▸ Description of the task
Single out the lines of the material that contain "Package" and copy them.
BEGIN Information
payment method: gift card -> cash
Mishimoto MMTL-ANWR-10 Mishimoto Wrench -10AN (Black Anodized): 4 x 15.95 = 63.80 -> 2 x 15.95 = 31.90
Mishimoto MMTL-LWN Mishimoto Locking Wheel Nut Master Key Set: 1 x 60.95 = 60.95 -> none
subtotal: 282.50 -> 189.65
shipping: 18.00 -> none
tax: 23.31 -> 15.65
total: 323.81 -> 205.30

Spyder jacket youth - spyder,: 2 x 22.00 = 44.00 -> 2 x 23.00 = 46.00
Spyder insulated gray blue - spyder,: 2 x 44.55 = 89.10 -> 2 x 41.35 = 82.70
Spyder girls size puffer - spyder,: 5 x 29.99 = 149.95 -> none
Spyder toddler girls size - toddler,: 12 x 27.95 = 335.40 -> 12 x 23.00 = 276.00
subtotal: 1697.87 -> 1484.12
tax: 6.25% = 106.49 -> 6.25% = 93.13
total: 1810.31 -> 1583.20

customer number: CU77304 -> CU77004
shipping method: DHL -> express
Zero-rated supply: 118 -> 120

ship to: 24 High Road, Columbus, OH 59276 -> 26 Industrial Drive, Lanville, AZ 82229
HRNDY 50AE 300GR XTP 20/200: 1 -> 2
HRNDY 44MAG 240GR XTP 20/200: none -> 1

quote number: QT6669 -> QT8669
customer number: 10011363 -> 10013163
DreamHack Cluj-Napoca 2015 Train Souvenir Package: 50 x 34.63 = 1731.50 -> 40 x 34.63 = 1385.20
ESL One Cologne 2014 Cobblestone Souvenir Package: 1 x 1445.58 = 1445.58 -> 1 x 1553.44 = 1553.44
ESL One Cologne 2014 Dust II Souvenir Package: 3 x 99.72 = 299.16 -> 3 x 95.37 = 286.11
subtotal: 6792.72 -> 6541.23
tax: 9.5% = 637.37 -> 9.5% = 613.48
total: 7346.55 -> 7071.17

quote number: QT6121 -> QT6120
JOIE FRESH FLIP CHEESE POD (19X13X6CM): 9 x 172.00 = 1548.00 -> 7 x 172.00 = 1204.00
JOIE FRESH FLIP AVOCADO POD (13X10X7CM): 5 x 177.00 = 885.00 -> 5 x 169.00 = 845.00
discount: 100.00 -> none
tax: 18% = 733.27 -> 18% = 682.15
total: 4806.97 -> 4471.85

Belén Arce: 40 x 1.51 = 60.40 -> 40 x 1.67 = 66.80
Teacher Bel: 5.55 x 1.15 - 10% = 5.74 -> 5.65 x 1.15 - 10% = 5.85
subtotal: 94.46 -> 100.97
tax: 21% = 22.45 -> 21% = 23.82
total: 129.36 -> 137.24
END Information
▸ Answer for the task
DreamHack Cluj-Napoca 2015 Train Souvenir Package: 50 x 34.63 = 1731.50 -> 40 x 34.63 = 1385.20
ESL One Cologne 2014 Cobblestone Souvenir Package: 1 x 1445.58 = 1445.58 -> 1 x 1553.44 = 1553.44
ESL One Cologne 2014 Dust II Souvenir Package: 3 x 99.72 = 299.16 -> 3 x 95.37 = 286.11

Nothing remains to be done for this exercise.